> **Work item**
What's wanted here is the full listing below, repeated exactly, with no images in it.

====

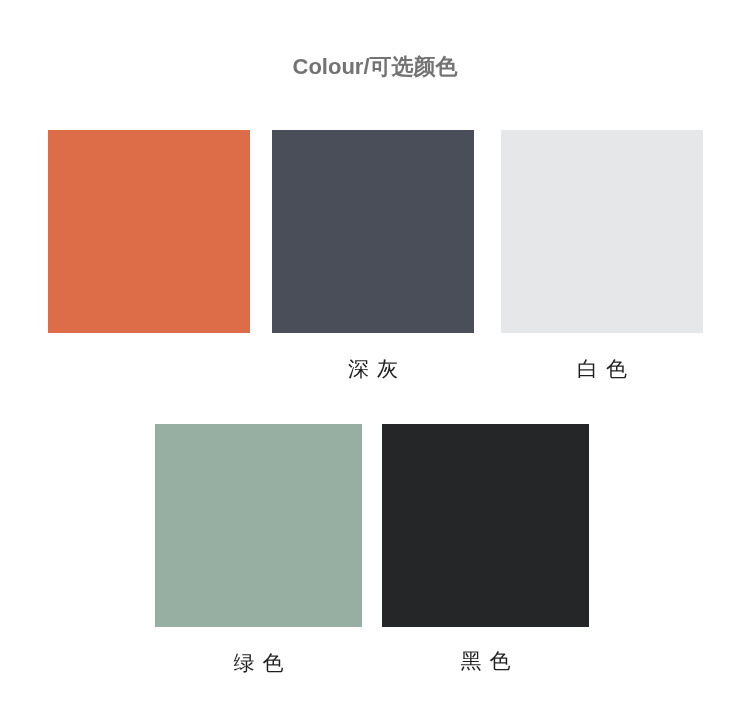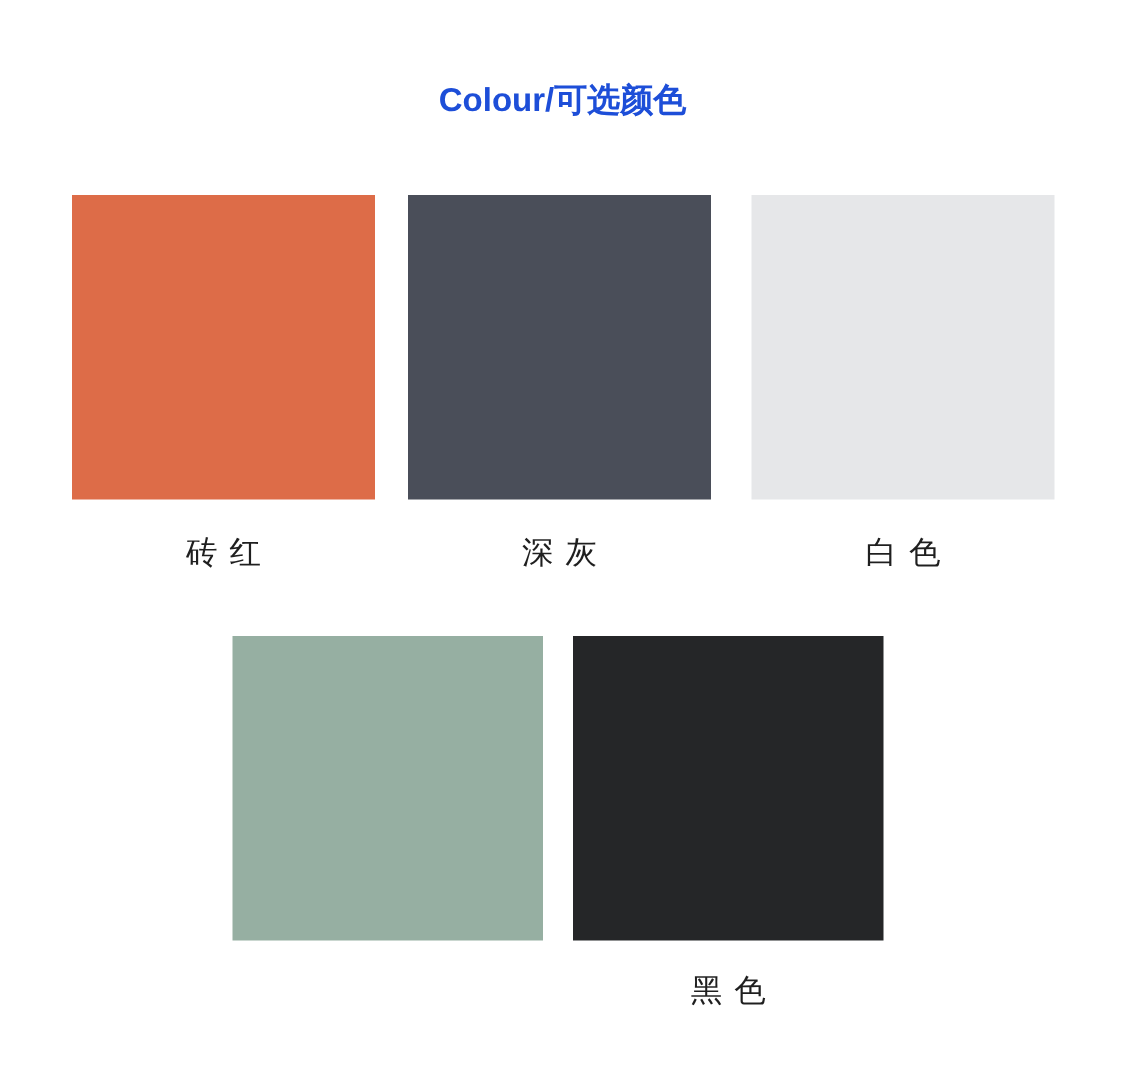--- a/index.html
+++ b/index.html
@@ -30,7 +30,7 @@
     text-align: center;
     font-size: 22px;
     font-weight: bold;
-    color: #1d4ed8;
+    color: #737373;
     letter-spacing: 0px;
     line-height: 30px;
     white-space: nowrap;

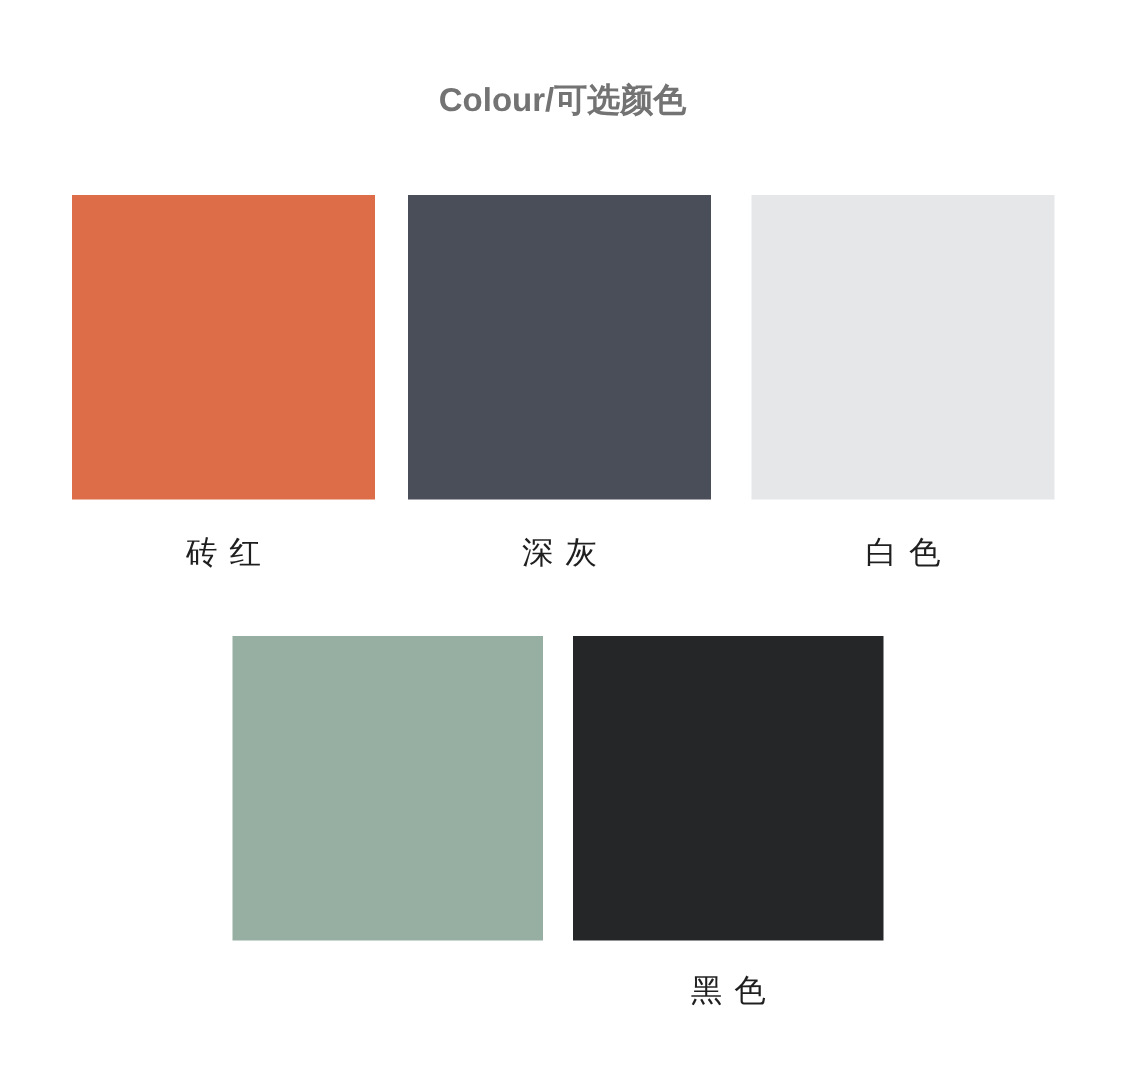--- a/index.html
+++ b/index.html
@@ -94,7 +94,6 @@
 
     <div class="swatch-card card-pos-0">
       <span class="swatch-chip chip-0" style="background: rgb(221, 108, 72);"></span>
-      <span class="swatch-label">砖红</span>
     </div>
 
     <div class="swatch-card card-pos-1">

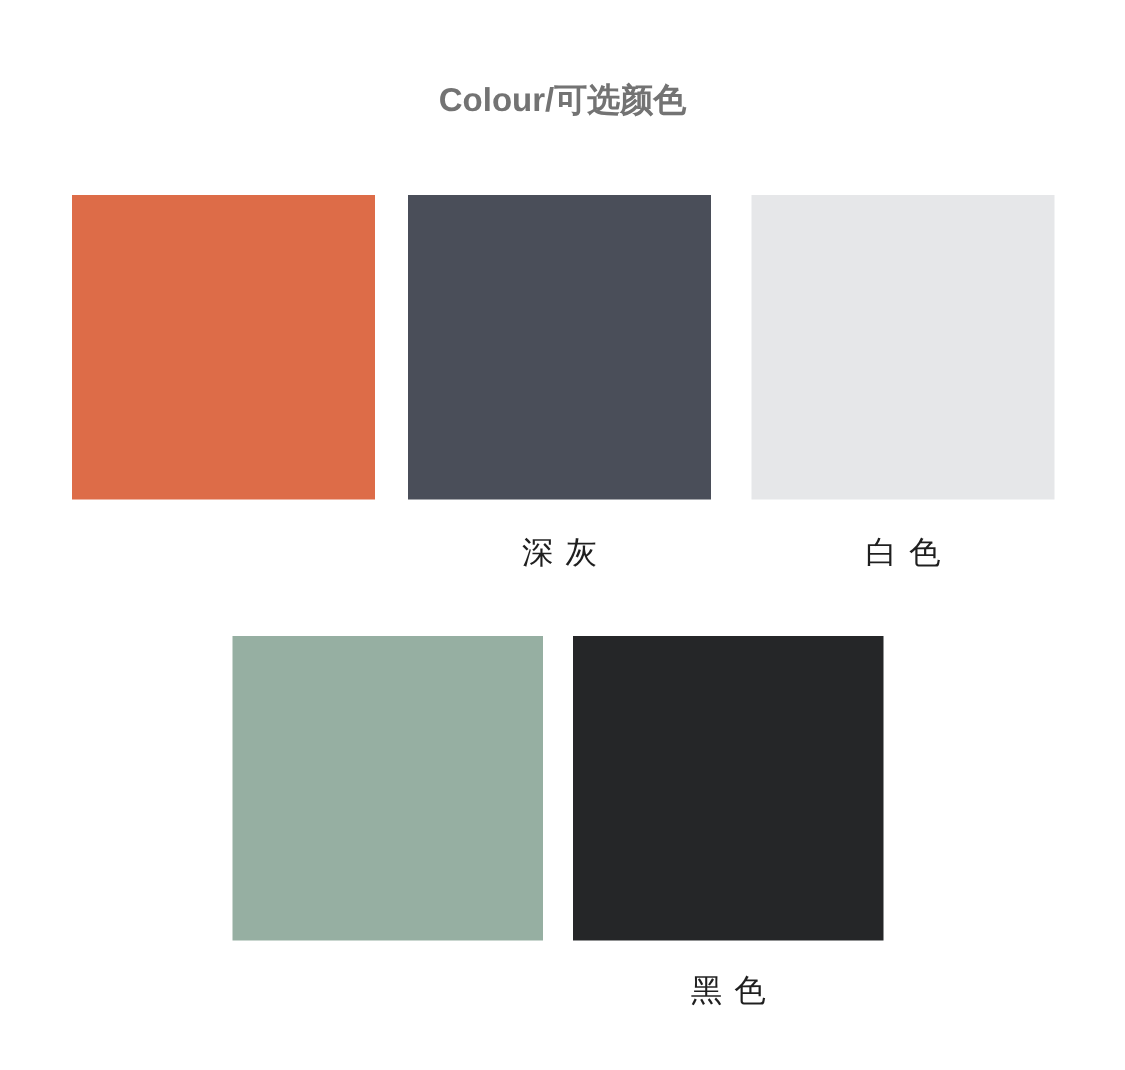--- a/index.html
+++ b/index.html
@@ -108,6 +108,7 @@
 
     <div class="swatch-card card-pos-3">
       <span class="swatch-chip chip-3" style="background: rgb(150, 175, 162);"></span>
+      <span class="swatch-label">绿色</span>
     </div>
 
     <div class="swatch-card card-pos-4">

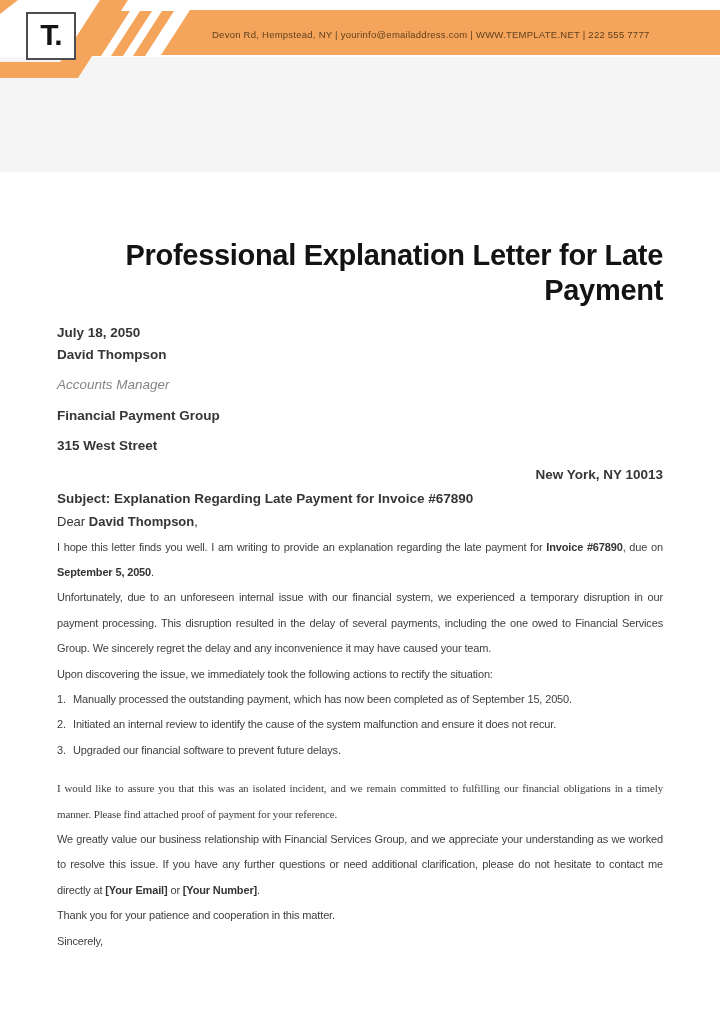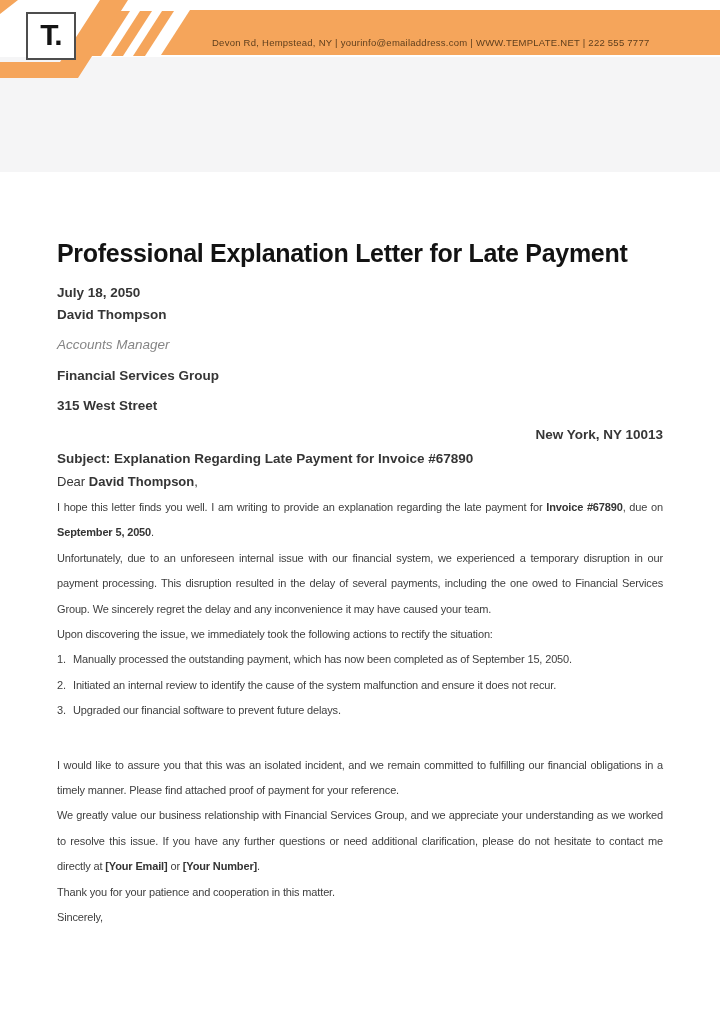--- a/index.html
+++ b/index.html
@@ -38,8 +38,8 @@
     line-height: 1; letter-spacing: -1px; padding-bottom: 3px;
   }
   .banner-text-wrap {
-    position: absolute; left: 188px; top: 3px; right: 0; height: 45px;
-    display: flex; align-items: flex-end; padding-left: 24px;
+    position: absolute; left: 188px; top: 12px; right: 0; height: 45px;
+    display: flex; align-items: center; padding-left: 24px;
   }
   .banner-text {
     font-size: 9.5px; color: var(--banner-text); letter-spacing: .25px;

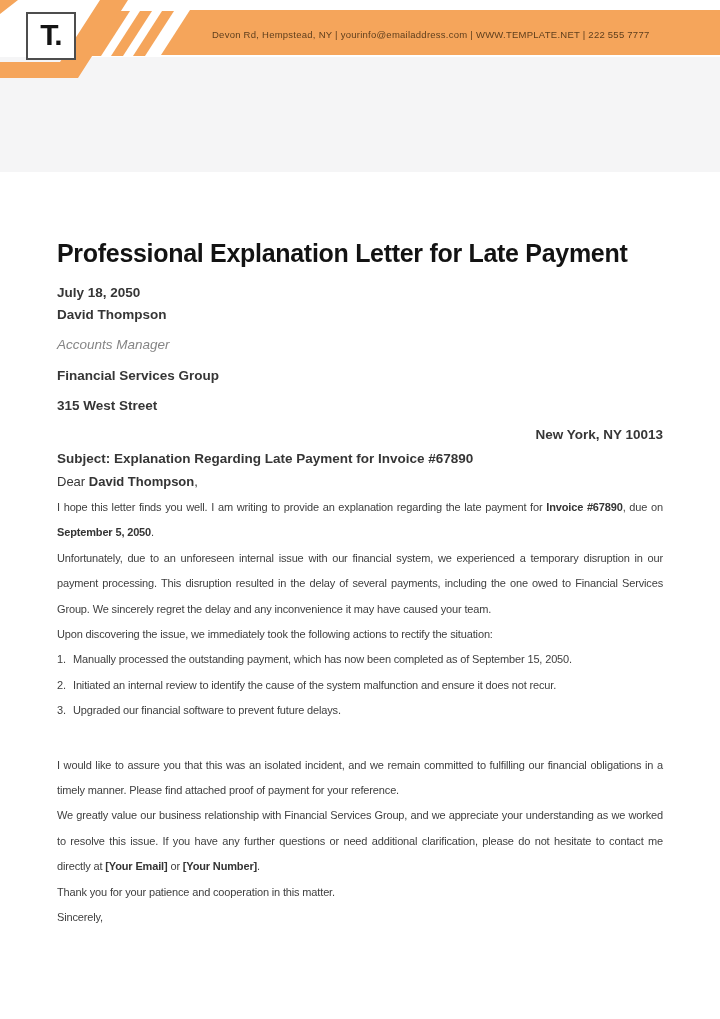--- a/index.html
+++ b/index.html
@@ -49,8 +49,8 @@
   .letter { padding: 0 57px; }
   .title {
     margin: 66px 0 0 0;
-    font-size: 25px; font-weight: bold; line-height: 1.2;
-    letter-spacing: -0.3px; color: var(--title-color);
+    font-size: 29px; font-weight: bold; line-height: 1.2;
+    letter-spacing: -0.3px; color: var(--title-color); text-align: right;
   }
   .meta { margin-top: 17px; font-size: 13.5px; color: var(--meta-color); }
   .meta-line { font-weight: bold; line-height: 15px; }

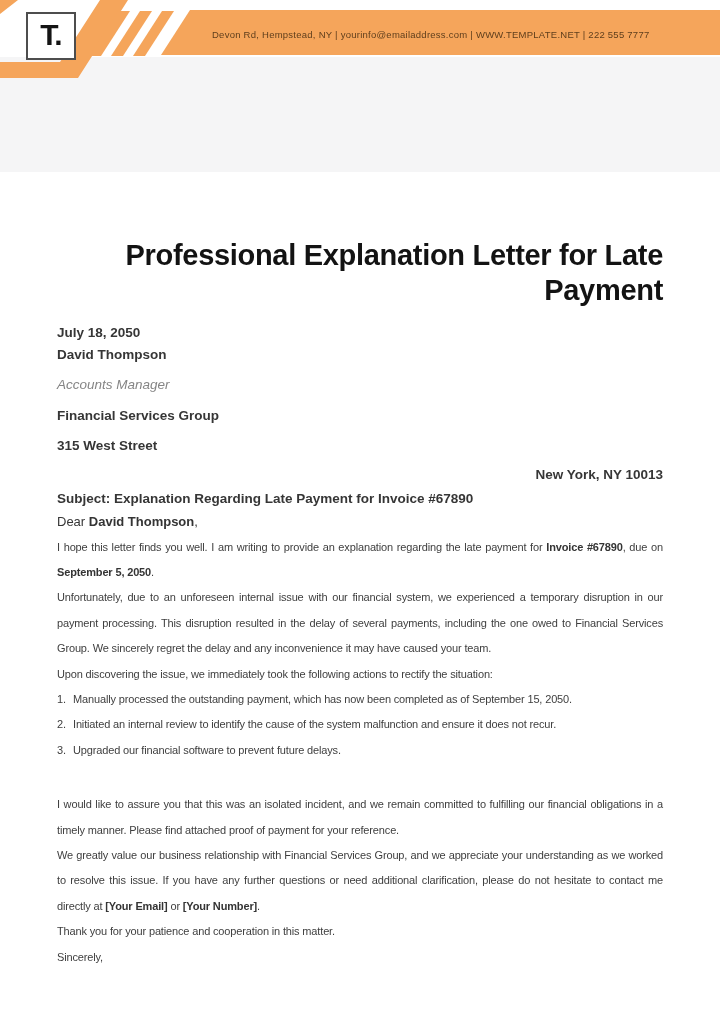--- a/index.html
+++ b/index.html
@@ -102,7 +102,7 @@
     <div class="meta-line">July 18, 2050</div>
     <div class="meta-line mt7">David Thompson</div>
     <div class="role-line mt15">Accounts Manager</div>
-    <div class="meta-line mt16">Financial Services Group</div>
+    <div class="meta-line mt16">Financial Payment Group</div>
     <div class="meta-line mt15">315 West Street</div>
     <div class="meta-line mt14">New York, NY 10013</div>
     <div class="meta-line mt9">Subject: Explanation Regarding Late Payment for Invoice #67890</div>

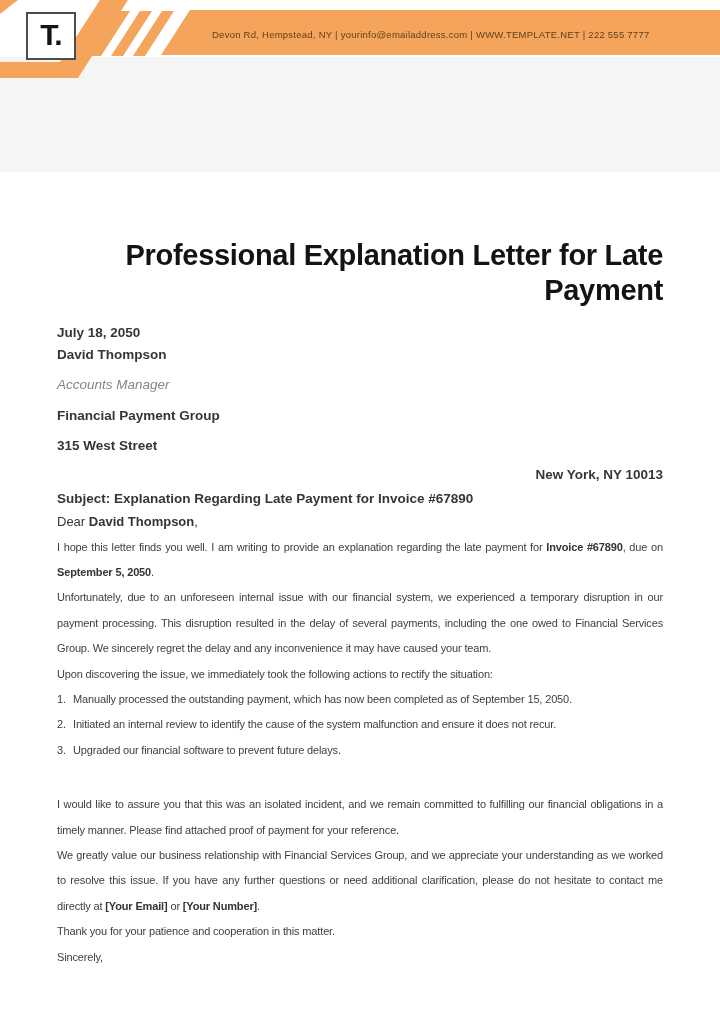--- a/index.html
+++ b/index.html
@@ -69,7 +69,7 @@
     text-align: justify; text-align-last: left;
   }
   .body-text p { margin: 0; }
-  .body-text p.spaced { margin-top: 29px; }
+  .body-text p.spaced { margin-top: 13px; font-family: Liberation Serif, serif; }
   ol.actions { margin: 0; padding: 0; list-style: none; }
   ol.actions li { position: relative; padding-left: 16px; }
   ol.actions .num { position: absolute; left: 0; top: 0; }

====

> **Solution to this task**
--- a/index.html
+++ b/index.html
@@ -30,7 +30,7 @@
     text-align: center;
     font-size: 22px;
     font-weight: bold;
-    color: #1d4ed8;
+    color: #737373;
     letter-spacing: 0px;
     line-height: 30px;
     white-space: nowrap;

--- a/index.html
+++ b/index.html
@@ -94,7 +94,6 @@
 
     <div class="swatch-card card-pos-0">
       <span class="swatch-chip chip-0" style="background: rgb(221, 108, 72);"></span>
-      <span class="swatch-label">砖红</span>
     </div>
 
     <div class="swatch-card card-pos-1">

--- a/index.html
+++ b/index.html
@@ -108,6 +108,7 @@
 
     <div class="swatch-card card-pos-3">
       <span class="swatch-chip chip-3" style="background: rgb(150, 175, 162);"></span>
+      <span class="swatch-label">绿色</span>
     </div>
 
     <div class="swatch-card card-pos-4">

--- a/index.html
+++ b/index.html
@@ -38,8 +38,8 @@
     line-height: 1; letter-spacing: -1px; padding-bottom: 3px;
   }
   .banner-text-wrap {
-    position: absolute; left: 188px; top: 3px; right: 0; height: 45px;
-    display: flex; align-items: flex-end; padding-left: 24px;
+    position: absolute; left: 188px; top: 12px; right: 0; height: 45px;
+    display: flex; align-items: center; padding-left: 24px;
   }
   .banner-text {
     font-size: 9.5px; color: var(--banner-text); letter-spacing: .25px;

--- a/index.html
+++ b/index.html
@@ -49,8 +49,8 @@
   .letter { padding: 0 57px; }
   .title {
     margin: 66px 0 0 0;
-    font-size: 25px; font-weight: bold; line-height: 1.2;
-    letter-spacing: -0.3px; color: var(--title-color);
+    font-size: 29px; font-weight: bold; line-height: 1.2;
+    letter-spacing: -0.3px; color: var(--title-color); text-align: right;
   }
   .meta { margin-top: 17px; font-size: 13.5px; color: var(--meta-color); }
   .meta-line { font-weight: bold; line-height: 15px; }

--- a/index.html
+++ b/index.html
@@ -102,7 +102,7 @@
     <div class="meta-line">July 18, 2050</div>
     <div class="meta-line mt7">David Thompson</div>
     <div class="role-line mt15">Accounts Manager</div>
-    <div class="meta-line mt16">Financial Services Group</div>
+    <div class="meta-line mt16">Financial Payment Group</div>
     <div class="meta-line mt15">315 West Street</div>
     <div class="meta-line mt14">New York, NY 10013</div>
     <div class="meta-line mt9">Subject: Explanation Regarding Late Payment for Invoice #67890</div>

--- a/index.html
+++ b/index.html
@@ -69,7 +69,7 @@
     text-align: justify; text-align-last: left;
   }
   .body-text p { margin: 0; }
-  .body-text p.spaced { margin-top: 29px; }
+  .body-text p.spaced { margin-top: 13px; font-family: Liberation Serif, serif; }
   ol.actions { margin: 0; padding: 0; list-style: none; }
   ol.actions li { position: relative; padding-left: 16px; }
   ol.actions .num { position: absolute; left: 0; top: 0; }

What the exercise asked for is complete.